Select those made of slip-resistant materials to ensure that the headband is placed. Try preventing those with embedded teeth as they can cause harm and breakage to the skin if you choose a rigid headband.
Bobby pins and Barrettes – beautiful or subtler variants to suit hair color – are yet another elegant method for controlling chemo curls. These few helpers can pin down flyways or secure a slippery headband.
Get a Proper Haircut
This is difficult for survivors of cancer, and it can sound counterintuitive if you attempt to regrow hair, but daily trimmings will keep your new locks safe and manageable.
When after-chemical hair grows, inevitably, it gets more in the back than on the head, which makes it look unfortunate.
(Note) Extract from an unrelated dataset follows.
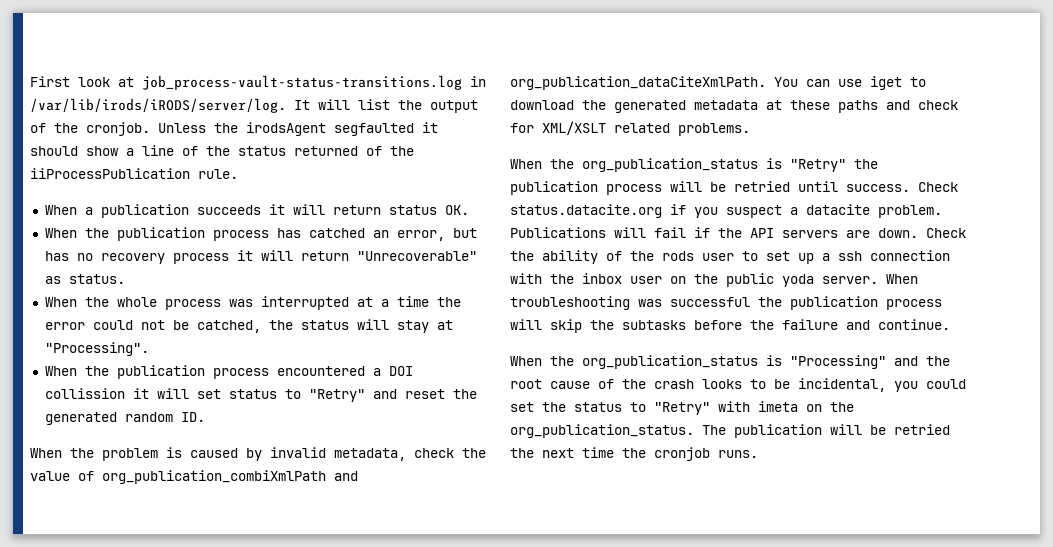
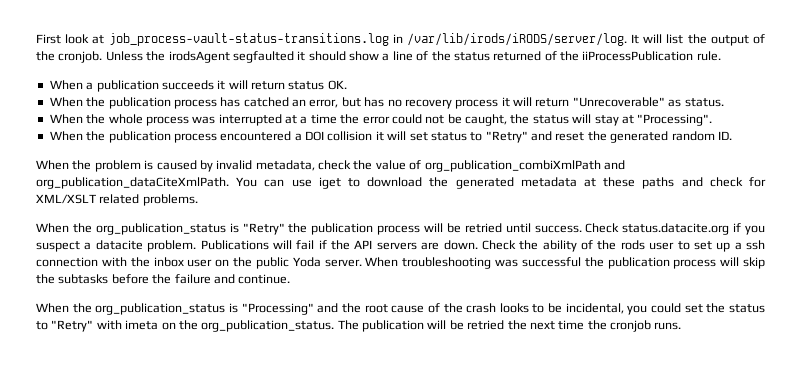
[196,320,261,333] catched, -> [465,114,507,126] caught,
[44,388,125,399] collission -> [327,131,373,141] collision
[782,274,814,287] yoda -> [292,257,321,267] Yoda

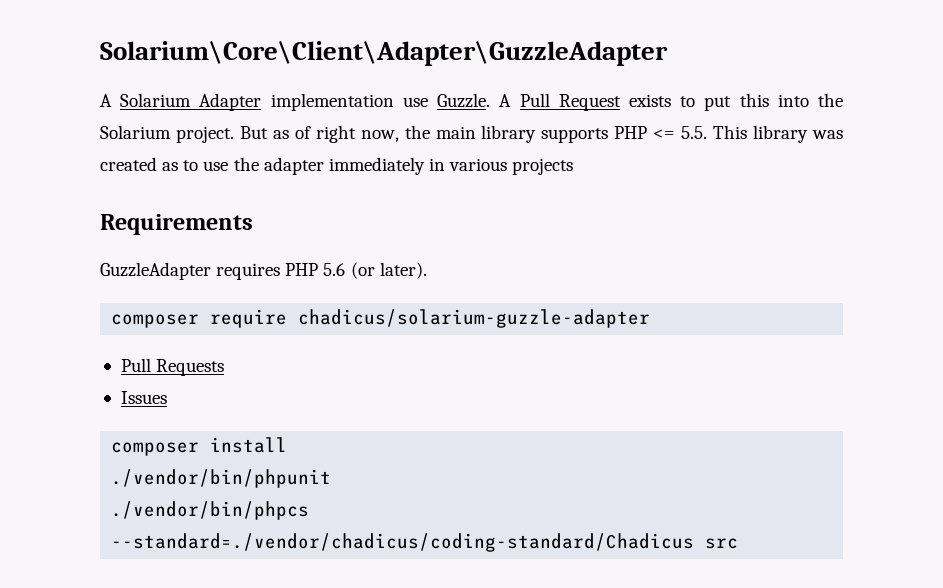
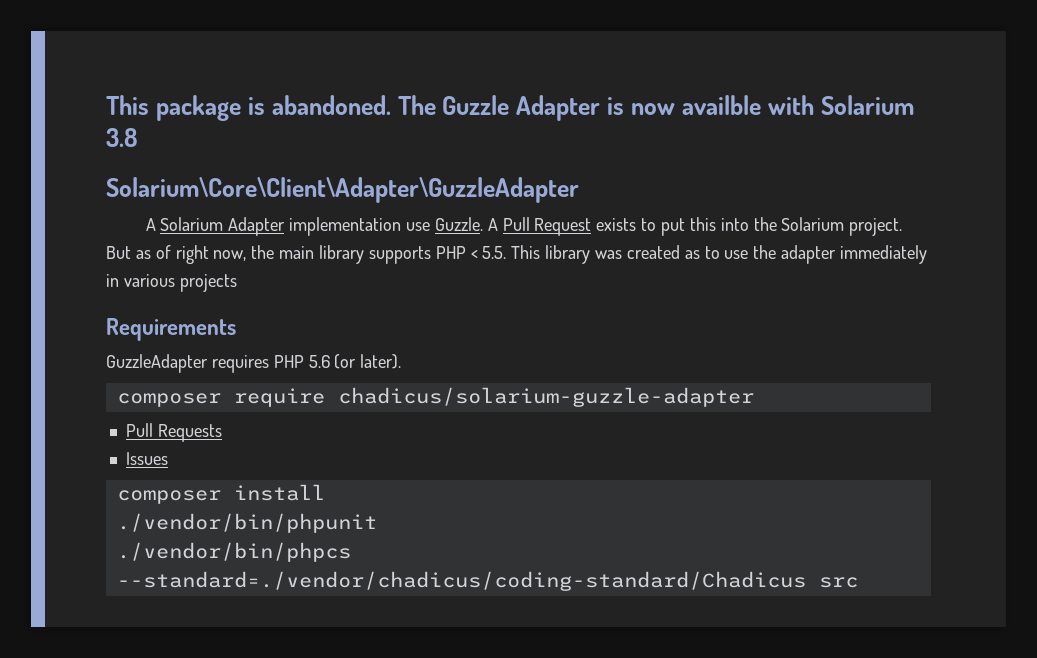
(100, 53) none -> [106,95,914,121] [106,128,138,147] This package is abandoned. The Guzzle Adapter is now availble with Solarium 3.8 //
[653,129,676,139] <= -> [470,250,478,259] <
Regular trimmings can contribute to even development so that no hair segment is any longer than the other.
Random cuts to remove bulk and prevent the head from appearing like a fluffy pyramid are necessary with chemical curls. Ask your designer to dilute your sides to decrease your pouf and maintain your curls healthily and elegant. Wait until you can cut the edges of hair at least 3 inches and follow it up each 10-12 weeks with daily cuts.
Chemotherapies could be a challenging aspect of the journey of the cancer survivor. But they’re also a wonderful reminder of your strength and regeneration only with the right tools and methods with just a little patience.